— Значит, вы знаете этот закон. И будете следовать ему? Не забивая себе голову чепухой об этом бедняке или о золотом веке, когда все мы, подобно дружному хороводу пастушков и пастушек, станем плясать на деревенских лугах, украсившись ловчими сетями? — Он отвернулся. — Такие мысли естественны в юные годы… Меня тоже когда-то посещали идеи… Сколько лет вам нынче?
— Одиннадцать, сир.
— Одиннадцать… — Взгляд его стал рассеянным. — В свои одиннадцать лет я прозябал в йоркистской тюрьме. А через два года обстоятельства изменились, и бедный полоумный Генрих Шестой… мой дядюшка, как вы помните, вновь оказался на троне. А другой мой дядя, сводный брат Генриха Джаспер Тюдор, привез меня в Лондон. Безумец увидел меня и сказал то, что мог услышать весь ближний круг: «Безусловно, именно ему мы и наши противники должны будем смиренно передать трон». Дядюшка Генрих был святым, но умалишенным. Пророчество? Следовало ли наказать его?
Я учел недостаток моего предыдущего утверждения по этому поводу и попытался исправиться:
— Очевидно, это зависит как от положения прорицателя, так и от сути его откровения.
Отец кашлянул… но не из вежливости, то был надсадный, мучительный кашель. Почему король упорно отказывается обогревать свои покои?
— Прошу извинить меня, — сказал он, удаляясь в нишу своего рабочего кабинета.
Там находилась прекрасно обустроенная уборная — очередное новшество Ричмондского дворца. Здесь его величество мог спокойно облегчиться. В нише стоял шикарный, похожий на трон мягкий стул, обитый бархатом. А рядом — истинно королевского вида огромный оловянный горшок. Его опорожняли по утрам, как и любой подобный сосуд, который держали в спальне для отправления нужды. (Как говорят французы: vase de nuit[17].) Отвернувшись, король застыл над ним на целую, казалось, вечность, продолжая при этом повелительно наставлять меня на путь истинный.
Уилл:
Став королем, Генрих во всем старался превзойти своего отца, и особенно в данной области. Он завел поистине божественное «личное седалище» (так он величал его), обитое подушками из гусиного пуха, богато украшенное, усыпанное самоцветами. Сидеть на нем, наверное, было несказанным наслаждением. Как Гарри умудрялся посещать его всего лишь раз в день (разумеется, если не страдал желудочным расстройством), остается одной из его многочисленных загадок. Я с удовольствием проводил бы там по полдня.
Помнится, несмотря на мои фривольные замечания, Гарри чертовски привередливо относился к таким делам. Он никогда не позволял мне отпускать шуточки на тему данных естественных процессов (обидный запрет для шута) и не разрешал пользоваться добрыми старыми глаголами вроде «отливать» или «пердеть» и даже словом, которое, по его выражению, «рифмуется с бревном».
Генрих VIII:
— Я пригласил вас сюда не для того, чтобы болтать о ловчих сетях или о полоумном Генрихе Шестом, а для обсуждения матримониального вопроса, — заявил король.
Его голос еле слышался из-за трубных звуков, сопровождавших отправление естественных надобностей. Однако, вернувшись в кабинет, отец убедился, что мои глаза почтительно опущены.

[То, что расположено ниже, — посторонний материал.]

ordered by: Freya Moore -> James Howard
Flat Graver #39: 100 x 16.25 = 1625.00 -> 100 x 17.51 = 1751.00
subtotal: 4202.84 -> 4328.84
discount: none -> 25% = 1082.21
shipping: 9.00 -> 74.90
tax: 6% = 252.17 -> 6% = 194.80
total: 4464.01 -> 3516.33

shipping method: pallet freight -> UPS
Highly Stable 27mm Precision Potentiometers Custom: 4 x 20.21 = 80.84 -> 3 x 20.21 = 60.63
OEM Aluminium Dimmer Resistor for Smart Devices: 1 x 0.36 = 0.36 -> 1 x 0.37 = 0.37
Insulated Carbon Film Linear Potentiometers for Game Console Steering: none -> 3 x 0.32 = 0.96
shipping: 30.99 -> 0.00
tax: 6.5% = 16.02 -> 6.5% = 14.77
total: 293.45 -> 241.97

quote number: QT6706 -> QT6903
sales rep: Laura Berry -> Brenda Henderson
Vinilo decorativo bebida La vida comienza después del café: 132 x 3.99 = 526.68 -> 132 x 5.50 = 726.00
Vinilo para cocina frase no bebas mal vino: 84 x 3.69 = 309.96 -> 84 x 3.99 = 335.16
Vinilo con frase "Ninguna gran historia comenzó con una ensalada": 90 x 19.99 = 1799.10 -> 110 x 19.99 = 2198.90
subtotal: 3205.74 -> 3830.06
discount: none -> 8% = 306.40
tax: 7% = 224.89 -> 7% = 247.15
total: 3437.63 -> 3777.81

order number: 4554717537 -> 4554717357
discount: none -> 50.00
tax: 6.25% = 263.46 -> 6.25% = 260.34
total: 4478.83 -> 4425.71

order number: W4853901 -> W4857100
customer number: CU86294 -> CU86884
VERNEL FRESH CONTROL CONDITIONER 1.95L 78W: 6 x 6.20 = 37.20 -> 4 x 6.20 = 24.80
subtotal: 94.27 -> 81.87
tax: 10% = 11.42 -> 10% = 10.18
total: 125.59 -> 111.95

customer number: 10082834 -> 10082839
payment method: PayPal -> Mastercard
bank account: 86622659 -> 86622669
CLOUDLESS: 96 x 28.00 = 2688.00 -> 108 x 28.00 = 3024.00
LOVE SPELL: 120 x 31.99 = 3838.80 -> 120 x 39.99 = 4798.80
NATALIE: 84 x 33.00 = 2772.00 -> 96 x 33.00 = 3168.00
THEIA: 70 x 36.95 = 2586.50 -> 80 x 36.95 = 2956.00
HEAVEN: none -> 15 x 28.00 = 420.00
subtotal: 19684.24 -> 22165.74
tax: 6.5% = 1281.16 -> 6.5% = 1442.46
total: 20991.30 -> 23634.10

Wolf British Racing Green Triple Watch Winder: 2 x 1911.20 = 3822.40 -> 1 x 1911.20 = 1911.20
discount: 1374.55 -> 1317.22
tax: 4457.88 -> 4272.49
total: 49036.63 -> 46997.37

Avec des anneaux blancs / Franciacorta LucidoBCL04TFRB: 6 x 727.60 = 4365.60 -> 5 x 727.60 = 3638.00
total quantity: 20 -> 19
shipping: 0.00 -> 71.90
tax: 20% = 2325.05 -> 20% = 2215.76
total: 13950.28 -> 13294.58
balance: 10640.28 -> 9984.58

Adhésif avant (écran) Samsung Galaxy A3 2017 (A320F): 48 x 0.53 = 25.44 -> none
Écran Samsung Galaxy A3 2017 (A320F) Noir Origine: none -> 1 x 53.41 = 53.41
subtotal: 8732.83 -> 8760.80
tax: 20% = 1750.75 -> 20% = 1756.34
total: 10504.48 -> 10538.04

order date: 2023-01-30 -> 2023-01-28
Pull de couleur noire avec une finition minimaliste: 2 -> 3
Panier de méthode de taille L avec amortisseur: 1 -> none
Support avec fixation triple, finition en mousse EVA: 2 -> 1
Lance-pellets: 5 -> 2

— Брачные узы! — веско произнес он, приводя в порядок одежду. — Вот что крайне важно в нашем нынешнем положении.
Его тонкие губы изогнулись в чопорной скупой улыбочке, которую он позволял себе, когда полагал, что изрекает мудрые мысли.
— Маргарита завоюет то, что не смогут завоевать армии.
Он только что сговорился о браке моей сестры Маргариты с королем Шотландии Яковом IV. Она выйдет замуж за Стюарта, достигшего средних лет, но вполне здорового, и волей-неволей отправится жить в варварскую северную страну. Англию и Шотландию свяжет родство правящих домов.
Отец взял со стола какое-то письмо.
— Я получил также… интересное предложение. От Фердинанда и Изабеллы. Они пожелали, чтобы вы женились на их дочери Екатерине.
Я пытаюсь сейчас припомнить, что почувствовал вначале. Да, меня охватили ужас и желание уклониться. Но их быстро сменила радость.
— На вдове Артура?
— А разве у Фердинанда и Изабеллы есть еще одна дочь с таким именем?
— Но она ведь уже… она была…
— Папа может дать разрешение. Тот брак не будет помехой. Порадует ли это вас, сын мой?
— Да, — выдохнул я, не смея пока думать о глубине моей радости.
— Я тоже буду весьма доволен. Ибо вновь укрепится наш союз с Испанией. И увеличится приданое… Женщина согревает постель, а деньги — душу. Разумнее всего заполучить супругу с прибылью.